Basically there are regulations in New York (and four other states) that require crematoriums to be owned by cemeteries. This limits the number of crematoriums that can open there. COVID-19 bodies can't be buried (as embalming might endanger the people at the funeral home), and the nonsensical regulations resulted in an unreasonably small number of crematories to exist there. It would appear that this part of the crisis had been artificially made. I am not sure how one could trust any media source that hasn't clarified this when they reported on crematoriums being overwhelmed.
 
I guess I am sliding towards the center on this issue, because I do not think the current level of lockdown is sustainable. Additionally, interstate travel being what it is, the effect of regional lockdowns will become more limited once there's thoroughfare traffic, especially in urban places.

The leftward take on this I see, repudiates market-based analysis entirely: "you can't put a price on human lives!". That's hopelessly naive, of course you can, it's foundation to the tort system. There is a grisly calculus to that but it's a conversation we need to have rationally.

https://www.theatlantic.com/technology/archive/2020/04/us-coronavirus-outbreak-out-control-test-positivity-rate/610132/

The U.S. did almost 25 times as many tests on April 15 as on March 15, yet both the daily positive rate and the overall positive rate went up in that month. If the U.S. were a jar of 330 million jelly beans, then over the course of the outbreak, the health-care system has reached in with a bigger and bigger scoop. But every day, 20 percent of the beans it pulls out are positive for COVID-19. If the outbreak were indeed under control, then we would expect more testing—that is, a larger scoop—to yield a smaller and smaller proportion of positives. So far, that hasn't happened.
...
The prevalence of COVID-19 might be higher in the New York area than anywhere else in the country, but high test-positivity rates are not confined to the mid-Atlantic. Five other states have a positive rate above 20 percent: Michigan, Georgia, Massachusetts, Illinois, and Colorado. They are spread across the country, and they all have obviously serious outbreaks. Each of the eight states with positive rates over 20 percent has, individually, reported more COVID-19 deaths than South Korea.
...
But there is another way to interpret the decline in new cases: The growth in the number of new tests completed per day has also plateaued. Since April 1, the country has tested roughly 145,000 people every day with no steady upward trajectory. The growth in the number of new cases per day, and the growth in the number of new tests per day, are very tightly correlated.

This tight correlation suggests that if the United States were testing more people, we would probably still be seeing an increase in the number of COVID-19 cases. And combined with the high test-positivity rate, it suggests that the reservoir of unknown, uncounted cases of COVID-19 across the country is still very large.
 
The next week, seems to be where we'll see models collide, break down, or not.

3 weeks ago, we were at ~5k dead in the US; 2 weeks ago, 10k. A week ago, 20k. We're set to crest 40K tonight (38,664 now, though the trend we've seen the last 3 weeks is lower numbers over the weekend and then a catch-up Monday).

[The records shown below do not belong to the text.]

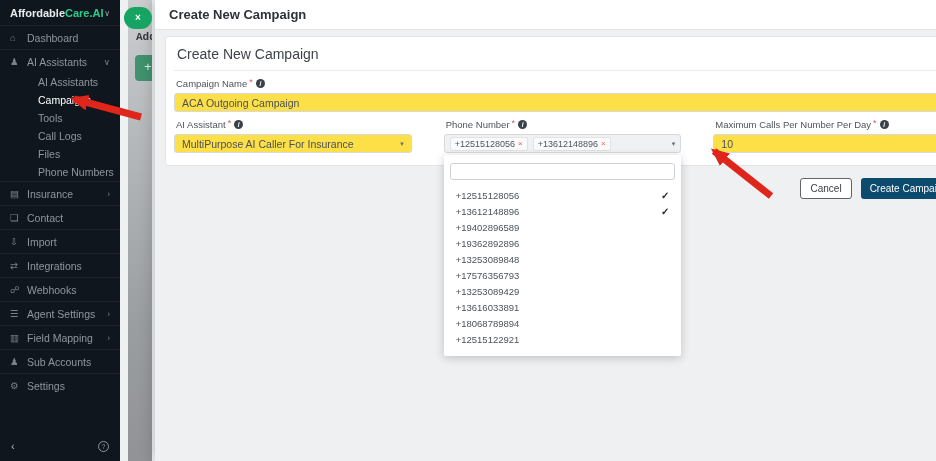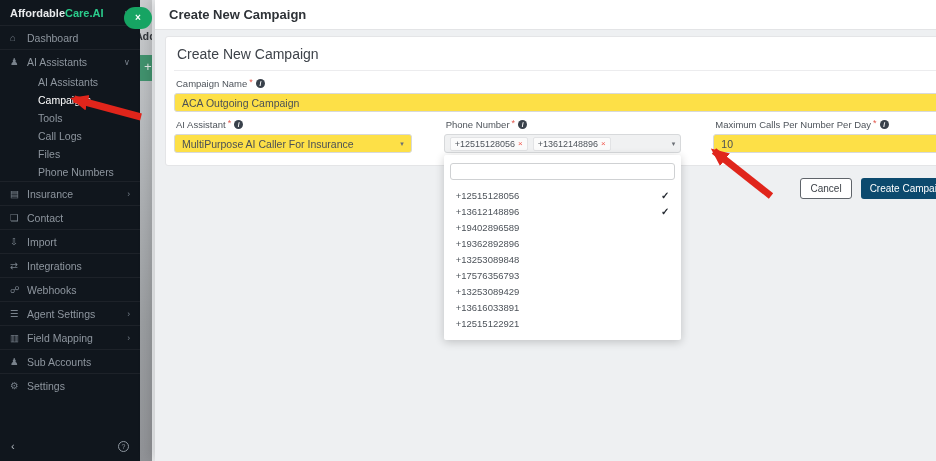--- a/index.html
+++ b/index.html
@@ -7,7 +7,7 @@
   #stage { position:relative; width:936px; height:461px; overflow:hidden; background:#eef0f2; }
 
   
-  .sidebar { position:absolute; left:0; top:0; width:140px; height:461px; background:#10161d; color:#8e969f; font-size:10.5px; z-index:5; }
+  .sidebar { position:absolute; left:0; top:0; width:120px; height:461px; background:#10161d; color:#8e969f; font-size:10.5px; z-index:5; }
   .logo { padding:7px 10px 6px; font-weight:bold; font-size:11px; display:flex; align-items:center; }
   .logo .brand-a { color:#e9ebed; }
   .logo .brand-c { color:#2bcd8c; }

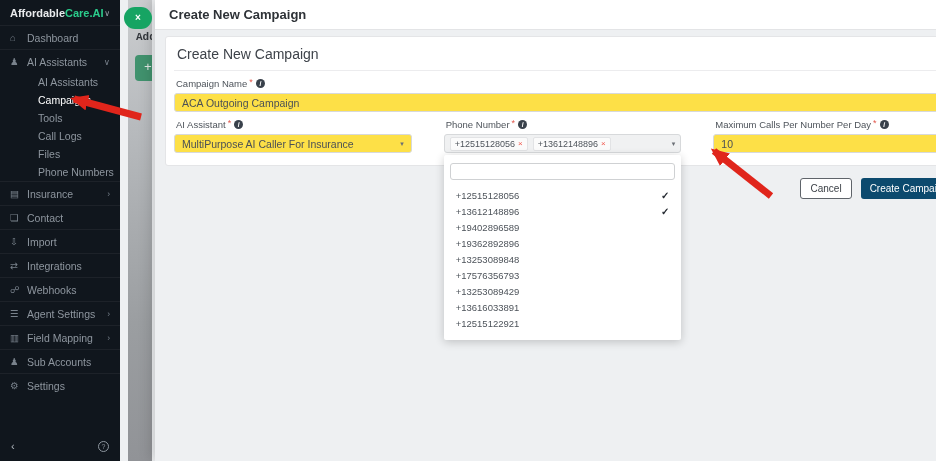--- a/index.html
+++ b/index.html
@@ -241,6 +241,10 @@
               <span class="check"></span>
             </div>
             <div class="option">
+              <span>+18068789894</span>
+              <span class="check"></span>
+            </div>
+            <div class="option">
               <span>+12515122921</span>
               <span class="check"></span>
             </div>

The models showing 60K through august -- that means that the total death count, between now and then (73 daus), is not higher than the total number from the last 7 days.

Remember that the original basis of some of this model was the Wuhan numbers -- which were revised upwards by 25% in the last week.

I'm not trying to prognosticate doom; I don't think anyone knows what the fuck is going on, so people are just making their best guess and their willingness to socially distance or shelter in place without protesting about it is closely tied to their ability to continue to eat and pay for a roof over their heads while doing so.

edit: actually that model seems to show 60,000 through 6/1, and then no more than 100 total after that. This seems... optimistic?